### WHAT NEEDS TO BE DONE
Since the entries below must stay intact, return each one exactly.

### SUPPLIED INFORMATION
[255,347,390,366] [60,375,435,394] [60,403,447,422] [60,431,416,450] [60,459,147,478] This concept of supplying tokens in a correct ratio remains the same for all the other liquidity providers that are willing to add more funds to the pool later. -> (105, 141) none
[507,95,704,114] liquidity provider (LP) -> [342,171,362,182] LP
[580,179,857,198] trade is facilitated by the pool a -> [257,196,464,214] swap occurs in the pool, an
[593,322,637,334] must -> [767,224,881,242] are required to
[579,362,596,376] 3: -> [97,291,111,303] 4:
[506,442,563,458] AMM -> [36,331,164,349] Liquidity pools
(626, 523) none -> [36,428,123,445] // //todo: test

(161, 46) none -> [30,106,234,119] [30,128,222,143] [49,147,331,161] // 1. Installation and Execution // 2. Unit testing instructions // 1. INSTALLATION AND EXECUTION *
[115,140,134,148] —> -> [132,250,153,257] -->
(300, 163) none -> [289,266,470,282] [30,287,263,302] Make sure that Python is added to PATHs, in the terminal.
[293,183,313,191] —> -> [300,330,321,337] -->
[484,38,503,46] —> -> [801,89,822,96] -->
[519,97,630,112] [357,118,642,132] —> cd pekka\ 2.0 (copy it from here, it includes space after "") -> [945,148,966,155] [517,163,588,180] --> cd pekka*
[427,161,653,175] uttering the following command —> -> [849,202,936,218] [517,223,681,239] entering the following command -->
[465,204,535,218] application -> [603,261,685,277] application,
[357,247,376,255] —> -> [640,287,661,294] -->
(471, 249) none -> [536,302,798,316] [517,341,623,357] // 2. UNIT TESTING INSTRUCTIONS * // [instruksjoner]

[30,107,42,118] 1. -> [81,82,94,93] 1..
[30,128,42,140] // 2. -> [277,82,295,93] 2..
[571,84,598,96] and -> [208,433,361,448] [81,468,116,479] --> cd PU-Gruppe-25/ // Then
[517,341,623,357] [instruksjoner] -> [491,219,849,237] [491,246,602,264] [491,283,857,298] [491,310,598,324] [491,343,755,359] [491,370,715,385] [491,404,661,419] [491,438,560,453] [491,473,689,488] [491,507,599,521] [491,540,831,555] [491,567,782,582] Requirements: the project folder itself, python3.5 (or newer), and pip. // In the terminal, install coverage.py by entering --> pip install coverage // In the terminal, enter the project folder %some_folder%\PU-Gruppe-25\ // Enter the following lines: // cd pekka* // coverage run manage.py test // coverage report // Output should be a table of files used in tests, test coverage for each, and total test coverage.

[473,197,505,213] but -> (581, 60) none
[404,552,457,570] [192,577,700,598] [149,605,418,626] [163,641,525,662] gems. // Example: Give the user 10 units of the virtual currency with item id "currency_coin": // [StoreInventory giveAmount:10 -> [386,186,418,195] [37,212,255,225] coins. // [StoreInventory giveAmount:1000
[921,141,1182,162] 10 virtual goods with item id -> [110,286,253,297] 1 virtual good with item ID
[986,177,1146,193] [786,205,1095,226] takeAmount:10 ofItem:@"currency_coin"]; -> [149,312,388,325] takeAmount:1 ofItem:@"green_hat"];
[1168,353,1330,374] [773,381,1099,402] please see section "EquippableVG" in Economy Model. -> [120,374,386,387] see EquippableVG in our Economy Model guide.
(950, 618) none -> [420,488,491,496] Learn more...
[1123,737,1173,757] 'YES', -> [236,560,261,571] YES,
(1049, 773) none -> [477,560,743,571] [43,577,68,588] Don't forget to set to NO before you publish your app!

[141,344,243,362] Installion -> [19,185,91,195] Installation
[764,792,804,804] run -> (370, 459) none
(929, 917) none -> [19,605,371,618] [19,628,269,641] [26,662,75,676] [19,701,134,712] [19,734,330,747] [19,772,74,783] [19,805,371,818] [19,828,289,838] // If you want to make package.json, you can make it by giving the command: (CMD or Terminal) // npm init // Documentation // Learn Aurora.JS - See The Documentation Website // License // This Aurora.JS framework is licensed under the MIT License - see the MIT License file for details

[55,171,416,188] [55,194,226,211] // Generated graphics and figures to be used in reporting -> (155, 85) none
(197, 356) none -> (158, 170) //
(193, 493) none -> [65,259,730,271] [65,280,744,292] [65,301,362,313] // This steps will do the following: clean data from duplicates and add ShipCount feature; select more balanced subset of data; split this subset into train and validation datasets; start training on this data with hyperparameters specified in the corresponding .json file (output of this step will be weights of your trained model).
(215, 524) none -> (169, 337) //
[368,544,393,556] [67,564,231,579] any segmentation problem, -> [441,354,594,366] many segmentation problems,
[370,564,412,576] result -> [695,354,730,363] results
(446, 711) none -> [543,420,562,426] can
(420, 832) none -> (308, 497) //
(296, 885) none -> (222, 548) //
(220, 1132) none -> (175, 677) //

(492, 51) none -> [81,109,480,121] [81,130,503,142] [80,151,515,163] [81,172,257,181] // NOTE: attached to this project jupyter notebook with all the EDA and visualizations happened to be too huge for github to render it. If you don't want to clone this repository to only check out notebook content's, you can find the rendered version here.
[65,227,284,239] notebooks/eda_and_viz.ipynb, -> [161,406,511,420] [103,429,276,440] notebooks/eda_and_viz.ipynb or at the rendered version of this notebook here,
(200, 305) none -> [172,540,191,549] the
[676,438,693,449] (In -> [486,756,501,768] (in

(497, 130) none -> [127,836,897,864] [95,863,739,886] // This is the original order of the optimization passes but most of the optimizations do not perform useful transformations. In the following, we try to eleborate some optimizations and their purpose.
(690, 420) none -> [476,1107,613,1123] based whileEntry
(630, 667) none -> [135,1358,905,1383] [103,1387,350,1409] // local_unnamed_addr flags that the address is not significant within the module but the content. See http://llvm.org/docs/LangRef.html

### YOUR RESPONSE
[255,347,390,366] [60,375,435,394] [60,403,447,422] [60,431,416,450] [60,459,147,478] This concept of supplying tokens in a correct ratio remains the same for all the other liquidity providers that are willing to add more funds to the pool later. -> (105, 141) none
[507,95,704,114] liquidity provider (LP) -> [342,171,362,182] LP
[580,179,857,198] trade is facilitated by the pool a -> [257,196,464,214] swap occurs in the pool, an
[593,322,637,334] must -> [767,224,881,242] are required to
[579,362,596,376] 3: -> [97,291,111,303] 4:
[506,442,563,458] AMM -> [36,331,164,349] Liquidity pools
(626, 523) none -> [36,428,123,445] // //todo: test

(161, 46) none -> [30,106,234,119] [30,128,222,143] [49,147,331,161] // 1. Installation and Execution // 2. Unit testing instructions // 1. INSTALLATION AND EXECUTION *
[115,140,134,148] —> -> [132,250,153,257] -->
(300, 163) none -> [289,266,470,282] [30,287,263,302] Make sure that Python is added to PATHs, in the terminal.
[293,183,313,191] —> -> [300,330,321,337] -->
[484,38,503,46] —> -> [801,89,822,96] -->
[519,97,630,112] [357,118,642,132] —> cd pekka\ 2.0 (copy it from here, it includes space after "") -> [945,148,966,155] [517,163,588,180] --> cd pekka*
[427,161,653,175] uttering the following command —> -> [849,202,936,218] [517,223,681,239] entering the following command -->
[465,204,535,218] application -> [603,261,685,277] application,
[357,247,376,255] —> -> [640,287,661,294] -->
(471, 249) none -> [536,302,798,316] [517,341,623,357] // 2. UNIT TESTING INSTRUCTIONS * // [instruksjoner]

[30,107,42,118] 1. -> [81,82,94,93] 1..
[30,128,42,140] // 2. -> [277,82,295,93] 2..
[571,84,598,96] and -> [208,433,361,448] [81,468,116,479] --> cd PU-Gruppe-25/ // Then
[517,341,623,357] [instruksjoner] -> [491,219,849,237] [491,246,602,264] [491,283,857,298] [491,310,598,324] [491,343,755,359] [491,370,715,385] [491,404,661,419] [491,438,560,453] [491,473,689,488] [491,507,599,521] [491,540,831,555] [491,567,782,582] Requirements: the project folder itself, python3.5 (or newer), and pip. // In the terminal, install coverage.py by entering --> pip install coverage // In the terminal, enter the project folder %some_folder%\PU-Gruppe-25\ // Enter the following lines: // cd pekka* // coverage run manage.py test // coverage report // Output should be a table of files used in tests, test coverage for each, and total test coverage.

[473,197,505,213] but -> (581, 60) none
[404,552,457,570] [192,577,700,598] [149,605,418,626] [163,641,525,662] gems. // Example: Give the user 10 units of the virtual currency with item id "currency_coin": // [StoreInventory giveAmount:10 -> [386,186,418,195] [37,212,255,225] coins. // [StoreInventory giveAmount:1000
[921,141,1182,162] 10 virtual goods with item id -> [110,286,253,297] 1 virtual good with item ID
[986,177,1146,193] [786,205,1095,226] takeAmount:10 ofItem:@"currency_coin"]; -> [149,312,388,325] takeAmount:1 ofItem:@"green_hat"];
[1168,353,1330,374] [773,381,1099,402] please see section "EquippableVG" in Economy Model. -> [120,374,386,387] see EquippableVG in our Economy Model guide.
(950, 618) none -> [420,488,491,496] Learn more...
[1123,737,1173,757] 'YES', -> [236,560,261,571] YES,
(1049, 773) none -> [477,560,743,571] [43,577,68,588] Don't forget to set to NO before you publish your app!

[141,344,243,362] Installion -> [19,185,91,195] Installation
[764,792,804,804] run -> (370, 459) none
(929, 917) none -> [19,605,371,618] [19,628,269,641] [26,662,75,676] [19,701,134,712] [19,734,330,747] [19,772,74,783] [19,805,371,818] [19,828,289,838] // If you want to make package.json, you can make it by giving the command: (CMD or Terminal) // npm init // Documentation // Learn Aurora.JS - See The Documentation Website // License // This Aurora.JS framework is licensed under the MIT License - see the MIT License file for details

[55,171,416,188] [55,194,226,211] // Generated graphics and figures to be used in reporting -> (155, 85) none
(197, 356) none -> (158, 170) //
(193, 493) none -> [65,259,730,271] [65,280,744,292] [65,301,362,313] // This steps will do the following: clean data from duplicates and add ShipCount feature; select more balanced subset of data; split this subset into train and validation datasets; start training on this data with hyperparameters specified in the corresponding .json file (output of this step will be weights of your trained model).
(215, 524) none -> (169, 337) //
[368,544,393,556] [67,564,231,579] any segmentation problem, -> [441,354,594,366] many segmentation problems,
[370,564,412,576] result -> [695,354,730,363] results
(446, 711) none -> [543,420,562,426] can
(420, 832) none -> (308, 497) //
(296, 885) none -> (222, 548) //
(220, 1132) none -> (175, 677) //

(492, 51) none -> [81,109,480,121] [81,130,503,142] [80,151,515,163] [81,172,257,181] // NOTE: attached to this project jupyter notebook with all the EDA and visualizations happened to be too huge for github to render it. If you don't want to clone this repository to only check out notebook content's, you can find the rendered version here.
[65,227,284,239] notebooks/eda_and_viz.ipynb, -> [161,406,511,420] [103,429,276,440] notebooks/eda_and_viz.ipynb or at the rendered version of this notebook here,
(200, 305) none -> [172,540,191,549] the
[676,438,693,449] (In -> [486,756,501,768] (in

(497, 130) none -> [127,836,897,864] [95,863,739,886] // This is the original order of the optimization passes but most of the optimizations do not perform useful transformations. In the following, we try to eleborate some optimizations and their purpose.
(690, 420) none -> [476,1107,613,1123] based whileEntry
(630, 667) none -> [135,1358,905,1383] [103,1387,350,1409] // local_unnamed_addr flags that the address is not significant within the module but the content. See http://llvm.org/docs/LangRef.html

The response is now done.